Meteor (1979)
You just knew that eventually the disaster movie had to run out of gas. Well, to be honest, it ran out of gas about five movies ago and Meteor is coasting on fumes. What comes to this movie are dime store special effects, cue-card dialogue and weary A-list stars just turning up because they need to make a car payment.
Meteor isn’t even good trash, it’s just boring, following the events of a giant rock in space that – we’re told – is five miles wide and will make a crater in the planet big enough to make another Atlantic Ocean. Working off of that information, the cast which includes Sean Connery, Karl Malden, Natalie Wood, Brian Keith, Martin Landau, Henry Fonda, Trevor Howard and Richard Dysart, all of whom sit around in command centers looking way too relaxed for a group of people that know that they’re doomed.

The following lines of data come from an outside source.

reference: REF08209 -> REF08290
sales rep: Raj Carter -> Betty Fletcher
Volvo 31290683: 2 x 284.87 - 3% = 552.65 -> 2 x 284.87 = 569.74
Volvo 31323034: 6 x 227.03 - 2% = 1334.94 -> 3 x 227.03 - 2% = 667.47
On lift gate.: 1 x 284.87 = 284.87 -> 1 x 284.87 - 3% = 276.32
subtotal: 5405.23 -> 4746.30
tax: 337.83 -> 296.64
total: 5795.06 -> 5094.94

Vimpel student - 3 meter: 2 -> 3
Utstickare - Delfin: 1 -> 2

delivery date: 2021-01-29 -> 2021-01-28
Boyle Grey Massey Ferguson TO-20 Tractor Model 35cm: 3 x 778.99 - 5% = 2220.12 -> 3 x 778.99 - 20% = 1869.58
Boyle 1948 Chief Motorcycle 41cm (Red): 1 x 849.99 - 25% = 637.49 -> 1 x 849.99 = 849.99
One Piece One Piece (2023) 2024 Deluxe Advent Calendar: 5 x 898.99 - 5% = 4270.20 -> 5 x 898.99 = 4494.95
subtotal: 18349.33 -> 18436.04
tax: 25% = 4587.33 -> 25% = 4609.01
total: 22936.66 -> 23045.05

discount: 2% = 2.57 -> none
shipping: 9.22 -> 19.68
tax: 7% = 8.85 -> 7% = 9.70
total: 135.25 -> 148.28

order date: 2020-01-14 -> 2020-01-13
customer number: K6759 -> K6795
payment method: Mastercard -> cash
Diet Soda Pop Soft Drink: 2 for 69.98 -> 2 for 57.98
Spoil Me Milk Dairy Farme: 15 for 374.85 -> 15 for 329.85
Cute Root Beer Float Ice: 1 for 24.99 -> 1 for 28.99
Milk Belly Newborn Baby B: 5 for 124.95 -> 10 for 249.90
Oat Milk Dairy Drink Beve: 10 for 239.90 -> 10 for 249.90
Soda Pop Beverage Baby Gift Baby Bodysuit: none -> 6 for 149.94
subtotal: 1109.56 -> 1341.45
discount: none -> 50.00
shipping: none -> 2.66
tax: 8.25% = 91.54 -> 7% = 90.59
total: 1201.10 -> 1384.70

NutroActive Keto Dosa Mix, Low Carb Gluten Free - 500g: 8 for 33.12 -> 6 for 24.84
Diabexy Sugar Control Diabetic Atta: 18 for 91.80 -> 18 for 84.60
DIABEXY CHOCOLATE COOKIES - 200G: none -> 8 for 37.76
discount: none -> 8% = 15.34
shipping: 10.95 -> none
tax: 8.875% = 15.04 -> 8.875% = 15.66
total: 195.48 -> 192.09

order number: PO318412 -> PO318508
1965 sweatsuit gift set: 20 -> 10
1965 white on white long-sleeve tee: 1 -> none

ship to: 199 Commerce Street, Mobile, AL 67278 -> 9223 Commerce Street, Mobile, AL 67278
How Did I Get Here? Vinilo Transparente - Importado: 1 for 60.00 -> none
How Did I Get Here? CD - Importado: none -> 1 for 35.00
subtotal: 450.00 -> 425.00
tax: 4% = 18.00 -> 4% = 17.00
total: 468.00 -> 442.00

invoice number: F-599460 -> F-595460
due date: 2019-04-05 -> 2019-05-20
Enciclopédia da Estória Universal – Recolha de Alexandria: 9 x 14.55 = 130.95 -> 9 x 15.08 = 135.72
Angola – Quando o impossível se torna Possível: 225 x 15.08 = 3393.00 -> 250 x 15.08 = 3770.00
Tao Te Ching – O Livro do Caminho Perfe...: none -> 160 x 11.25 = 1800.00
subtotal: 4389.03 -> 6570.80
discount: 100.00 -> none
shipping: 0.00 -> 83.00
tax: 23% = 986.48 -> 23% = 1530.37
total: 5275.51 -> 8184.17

Since the actors are paid to do something, there is a plot afoot here. It concerns Connery’s Paul Bradley an apparent expert on a missile installation that is positioned in space with the United States government hoping that they can use it to destroy the rock before it rocks us. He is brought into the situation by government man Harry Sherwood (Malden) who gets the film’s big trailer line: “That meteor is five miles wide and it’s definitely gonna hit us!” The advertisers made good use of that scene.
Meteor is more fun to talk about than it is to watch. This is a dull, drab, dreary film. It’s boring even on the level of a so-good-its-bad movie. Maybe because after Hurricane and Beyond the Poseidon Adventure and Concorde, this kind of bottom of the barrel disaster picture had worn out its welcome. It was a joke but the joke got stale.